» **WHAT IS REQUIRED**:
Give back exactly the lines of the data below, starting with the line that has "EPC245 Charger Adapter" and going on through the line that has "Romaine, garlic croutons, parmesan: 29".

» **STUDY MATERIAL**:
______________________________
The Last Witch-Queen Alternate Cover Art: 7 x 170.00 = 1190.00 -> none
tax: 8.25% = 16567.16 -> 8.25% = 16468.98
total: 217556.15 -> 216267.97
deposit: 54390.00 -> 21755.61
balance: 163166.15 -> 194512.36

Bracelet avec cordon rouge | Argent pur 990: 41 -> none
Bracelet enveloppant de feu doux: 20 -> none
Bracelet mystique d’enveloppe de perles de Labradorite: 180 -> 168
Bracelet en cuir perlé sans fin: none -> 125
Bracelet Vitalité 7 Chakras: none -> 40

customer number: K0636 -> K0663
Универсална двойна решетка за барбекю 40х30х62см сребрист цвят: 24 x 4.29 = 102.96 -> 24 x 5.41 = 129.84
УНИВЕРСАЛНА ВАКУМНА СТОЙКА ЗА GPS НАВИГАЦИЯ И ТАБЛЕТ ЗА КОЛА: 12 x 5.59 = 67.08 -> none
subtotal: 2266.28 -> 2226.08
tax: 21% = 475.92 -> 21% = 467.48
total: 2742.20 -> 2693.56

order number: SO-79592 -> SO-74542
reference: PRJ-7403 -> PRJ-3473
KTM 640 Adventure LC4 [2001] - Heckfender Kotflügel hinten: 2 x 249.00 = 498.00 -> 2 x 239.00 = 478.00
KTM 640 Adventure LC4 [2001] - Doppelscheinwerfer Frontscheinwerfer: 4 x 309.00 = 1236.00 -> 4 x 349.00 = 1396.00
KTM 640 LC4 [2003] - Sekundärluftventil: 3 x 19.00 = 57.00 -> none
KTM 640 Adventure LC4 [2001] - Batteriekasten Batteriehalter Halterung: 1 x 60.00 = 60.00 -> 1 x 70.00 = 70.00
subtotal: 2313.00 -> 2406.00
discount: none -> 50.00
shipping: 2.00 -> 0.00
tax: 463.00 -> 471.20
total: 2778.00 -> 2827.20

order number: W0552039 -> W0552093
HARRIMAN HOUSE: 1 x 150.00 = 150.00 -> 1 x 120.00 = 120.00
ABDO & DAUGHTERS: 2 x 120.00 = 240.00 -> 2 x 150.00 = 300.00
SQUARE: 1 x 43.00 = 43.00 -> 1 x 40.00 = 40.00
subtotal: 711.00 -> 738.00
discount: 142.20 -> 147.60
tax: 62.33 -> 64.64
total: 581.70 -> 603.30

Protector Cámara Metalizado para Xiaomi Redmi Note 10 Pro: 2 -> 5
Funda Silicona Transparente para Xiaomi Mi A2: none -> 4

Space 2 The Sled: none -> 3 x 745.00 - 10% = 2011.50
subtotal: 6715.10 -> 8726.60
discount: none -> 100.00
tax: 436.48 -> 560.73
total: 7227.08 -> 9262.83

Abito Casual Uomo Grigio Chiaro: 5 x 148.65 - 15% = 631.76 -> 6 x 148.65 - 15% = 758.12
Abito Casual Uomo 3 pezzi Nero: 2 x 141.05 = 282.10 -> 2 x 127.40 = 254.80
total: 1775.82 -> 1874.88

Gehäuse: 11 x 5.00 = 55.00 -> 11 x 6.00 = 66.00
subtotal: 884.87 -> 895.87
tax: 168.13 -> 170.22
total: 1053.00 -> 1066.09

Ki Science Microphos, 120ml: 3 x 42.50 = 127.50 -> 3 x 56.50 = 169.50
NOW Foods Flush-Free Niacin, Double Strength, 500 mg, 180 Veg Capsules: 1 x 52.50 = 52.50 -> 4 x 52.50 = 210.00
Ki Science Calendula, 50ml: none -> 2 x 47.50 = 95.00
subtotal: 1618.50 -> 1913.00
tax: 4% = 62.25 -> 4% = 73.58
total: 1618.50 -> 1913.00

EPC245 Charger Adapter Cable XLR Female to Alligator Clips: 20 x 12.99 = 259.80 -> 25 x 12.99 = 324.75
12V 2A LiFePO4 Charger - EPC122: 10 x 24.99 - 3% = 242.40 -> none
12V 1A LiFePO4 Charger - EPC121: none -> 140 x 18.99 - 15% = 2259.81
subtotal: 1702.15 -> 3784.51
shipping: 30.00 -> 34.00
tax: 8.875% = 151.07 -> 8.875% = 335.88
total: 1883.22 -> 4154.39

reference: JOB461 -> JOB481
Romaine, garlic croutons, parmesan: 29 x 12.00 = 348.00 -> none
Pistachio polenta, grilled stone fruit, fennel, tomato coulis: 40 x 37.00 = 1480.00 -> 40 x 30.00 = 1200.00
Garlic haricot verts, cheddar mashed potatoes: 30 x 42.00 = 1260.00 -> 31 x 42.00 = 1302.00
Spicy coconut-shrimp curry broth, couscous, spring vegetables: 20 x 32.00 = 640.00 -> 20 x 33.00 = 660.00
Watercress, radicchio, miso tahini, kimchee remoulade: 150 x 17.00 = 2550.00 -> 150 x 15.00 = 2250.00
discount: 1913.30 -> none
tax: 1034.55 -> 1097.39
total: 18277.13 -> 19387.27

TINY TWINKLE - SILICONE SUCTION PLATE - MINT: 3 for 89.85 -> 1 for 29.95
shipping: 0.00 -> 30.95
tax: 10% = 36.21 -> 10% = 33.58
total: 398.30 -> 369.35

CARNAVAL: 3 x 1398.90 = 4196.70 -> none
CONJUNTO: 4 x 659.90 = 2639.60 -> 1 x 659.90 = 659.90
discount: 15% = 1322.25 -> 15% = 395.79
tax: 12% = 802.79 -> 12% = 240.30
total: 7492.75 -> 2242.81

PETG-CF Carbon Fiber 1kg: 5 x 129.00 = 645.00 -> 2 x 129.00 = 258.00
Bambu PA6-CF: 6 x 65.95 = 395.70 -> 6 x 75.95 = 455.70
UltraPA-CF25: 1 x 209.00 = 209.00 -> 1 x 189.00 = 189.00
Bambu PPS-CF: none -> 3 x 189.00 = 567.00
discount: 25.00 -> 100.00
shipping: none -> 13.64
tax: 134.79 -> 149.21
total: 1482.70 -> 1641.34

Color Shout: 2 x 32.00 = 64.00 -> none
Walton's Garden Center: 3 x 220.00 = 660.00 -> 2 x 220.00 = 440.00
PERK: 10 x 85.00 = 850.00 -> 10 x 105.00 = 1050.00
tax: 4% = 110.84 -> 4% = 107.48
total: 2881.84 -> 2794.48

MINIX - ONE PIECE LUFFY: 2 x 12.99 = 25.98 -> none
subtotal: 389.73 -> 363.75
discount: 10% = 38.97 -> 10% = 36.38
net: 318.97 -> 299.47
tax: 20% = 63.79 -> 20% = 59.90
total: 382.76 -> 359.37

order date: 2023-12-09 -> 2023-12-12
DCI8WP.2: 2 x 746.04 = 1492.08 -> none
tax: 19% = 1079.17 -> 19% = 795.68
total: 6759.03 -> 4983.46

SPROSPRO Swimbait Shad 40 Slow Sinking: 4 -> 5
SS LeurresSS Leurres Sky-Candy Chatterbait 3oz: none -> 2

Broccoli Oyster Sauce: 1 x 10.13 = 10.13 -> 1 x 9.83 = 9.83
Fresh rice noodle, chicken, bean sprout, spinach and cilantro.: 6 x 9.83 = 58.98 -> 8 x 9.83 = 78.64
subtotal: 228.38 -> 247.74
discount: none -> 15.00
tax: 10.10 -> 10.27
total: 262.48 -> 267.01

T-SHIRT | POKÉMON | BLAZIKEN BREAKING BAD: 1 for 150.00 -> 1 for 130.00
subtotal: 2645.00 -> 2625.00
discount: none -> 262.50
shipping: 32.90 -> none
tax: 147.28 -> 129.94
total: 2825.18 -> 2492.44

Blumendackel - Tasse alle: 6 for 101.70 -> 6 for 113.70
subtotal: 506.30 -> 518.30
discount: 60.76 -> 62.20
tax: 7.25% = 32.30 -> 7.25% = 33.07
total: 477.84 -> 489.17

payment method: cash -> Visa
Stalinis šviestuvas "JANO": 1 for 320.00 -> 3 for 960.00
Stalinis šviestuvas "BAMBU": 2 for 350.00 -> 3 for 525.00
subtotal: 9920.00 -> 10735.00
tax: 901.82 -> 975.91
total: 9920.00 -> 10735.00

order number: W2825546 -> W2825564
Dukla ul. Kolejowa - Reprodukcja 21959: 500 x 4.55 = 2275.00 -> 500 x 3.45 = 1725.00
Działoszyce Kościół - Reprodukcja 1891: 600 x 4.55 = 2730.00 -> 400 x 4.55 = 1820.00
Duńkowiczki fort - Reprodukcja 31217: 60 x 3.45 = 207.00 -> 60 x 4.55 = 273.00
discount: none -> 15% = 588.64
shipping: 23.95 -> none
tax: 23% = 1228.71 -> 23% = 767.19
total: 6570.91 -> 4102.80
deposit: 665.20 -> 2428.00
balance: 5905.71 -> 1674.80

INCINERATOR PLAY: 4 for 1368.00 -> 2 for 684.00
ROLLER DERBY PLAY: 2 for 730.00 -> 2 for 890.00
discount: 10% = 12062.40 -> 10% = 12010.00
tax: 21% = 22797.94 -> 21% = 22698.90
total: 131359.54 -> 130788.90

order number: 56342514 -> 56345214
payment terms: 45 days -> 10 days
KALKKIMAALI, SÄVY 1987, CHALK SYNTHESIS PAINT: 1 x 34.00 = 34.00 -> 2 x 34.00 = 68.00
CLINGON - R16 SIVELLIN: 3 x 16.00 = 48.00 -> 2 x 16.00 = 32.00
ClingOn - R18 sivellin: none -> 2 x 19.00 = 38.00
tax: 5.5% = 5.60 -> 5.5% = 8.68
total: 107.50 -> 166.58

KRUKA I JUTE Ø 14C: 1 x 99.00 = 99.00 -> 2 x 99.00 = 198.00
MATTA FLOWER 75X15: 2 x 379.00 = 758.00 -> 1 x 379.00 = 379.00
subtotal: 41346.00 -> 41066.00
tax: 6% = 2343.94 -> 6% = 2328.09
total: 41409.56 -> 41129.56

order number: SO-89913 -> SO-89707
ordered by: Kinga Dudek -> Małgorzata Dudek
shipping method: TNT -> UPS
______________________________
» **RESULT FOR THIS TASK**:
EPC245 Charger Adapter Cable XLR Female to Alligator Clips: 20 x 12.99 = 259.80 -> 25 x 12.99 = 324.75
12V 2A LiFePO4 Charger - EPC122: 10 x 24.99 - 3% = 242.40 -> none
12V 1A LiFePO4 Charger - EPC121: none -> 140 x 18.99 - 15% = 2259.81
subtotal: 1702.15 -> 3784.51
shipping: 30.00 -> 34.00
tax: 8.875% = 151.07 -> 8.875% = 335.88
total: 1883.22 -> 4154.39

reference: JOB461 -> JOB481
Romaine, garlic croutons, parmesan: 29 x 12.00 = 348.00 -> none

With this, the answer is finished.